- Task input -
BEGIN

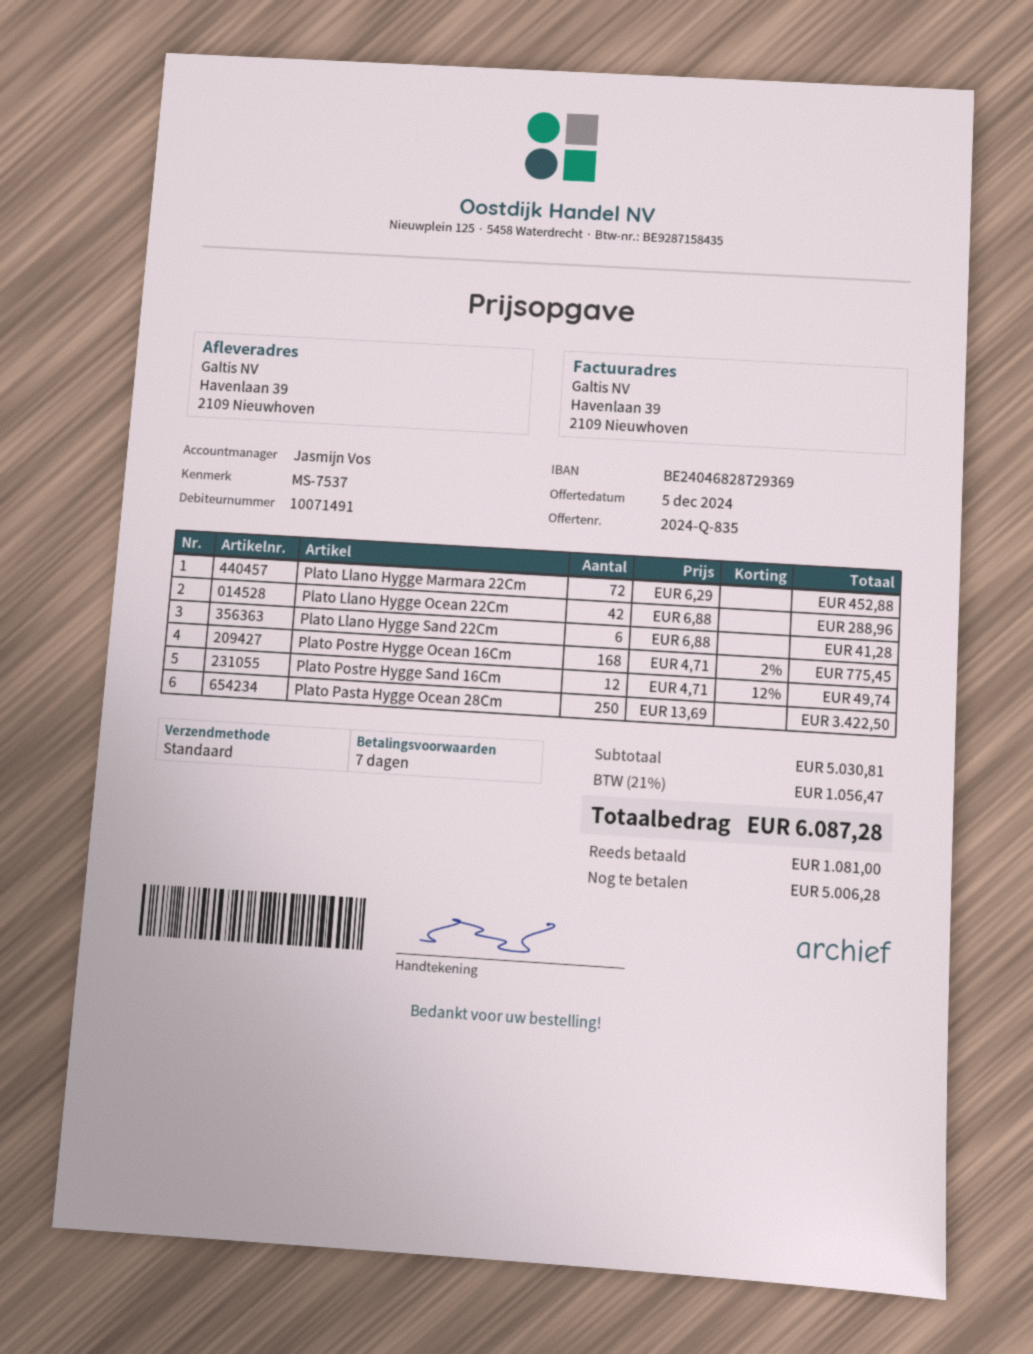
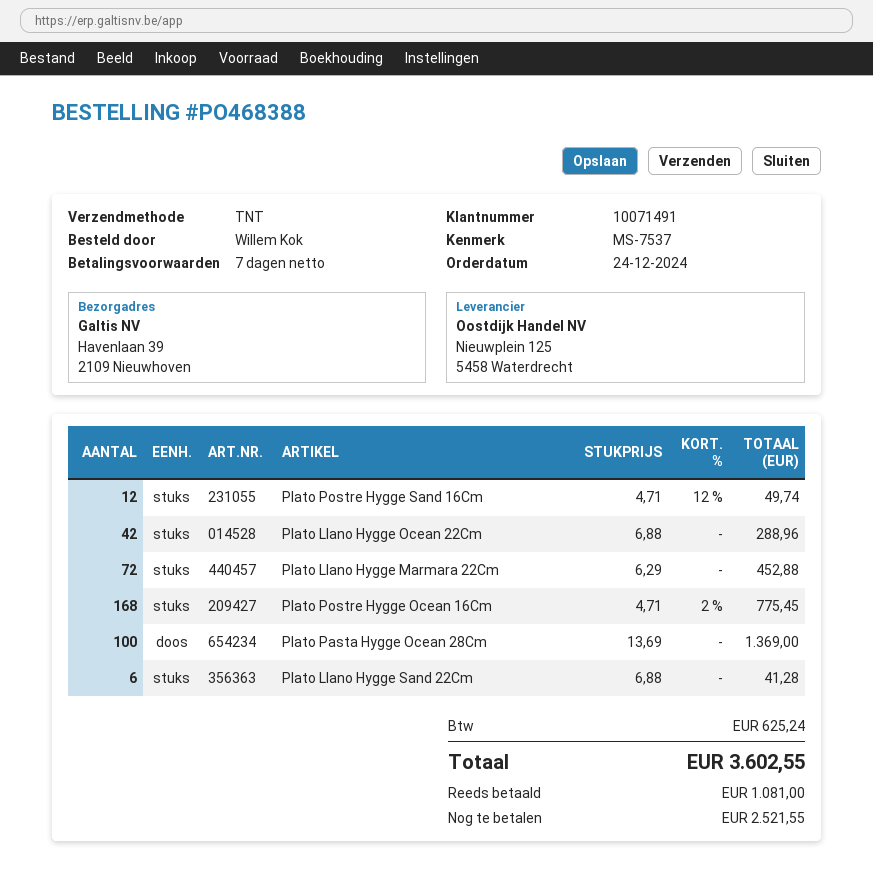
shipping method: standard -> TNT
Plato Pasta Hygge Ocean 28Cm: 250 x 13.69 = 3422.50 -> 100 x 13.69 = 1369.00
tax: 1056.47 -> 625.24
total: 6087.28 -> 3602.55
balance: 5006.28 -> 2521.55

END
BEGIN

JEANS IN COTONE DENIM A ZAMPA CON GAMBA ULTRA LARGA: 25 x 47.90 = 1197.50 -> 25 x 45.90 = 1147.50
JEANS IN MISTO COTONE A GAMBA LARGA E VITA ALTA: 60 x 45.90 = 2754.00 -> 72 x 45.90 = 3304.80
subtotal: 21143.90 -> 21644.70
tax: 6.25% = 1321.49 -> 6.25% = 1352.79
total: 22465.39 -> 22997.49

END

- Activity -
From the records above, quote only the lines running from the line with "shipping method: standard -> TNT" to the line with "balance: 5006.28 -> 2521.55", both lines included.

- Task answer -
shipping method: standard -> TNT
Plato Pasta Hygge Ocean 28Cm: 250 x 13.69 = 3422.50 -> 100 x 13.69 = 1369.00
tax: 1056.47 -> 625.24
total: 6087.28 -> 3602.55
balance: 5006.28 -> 2521.55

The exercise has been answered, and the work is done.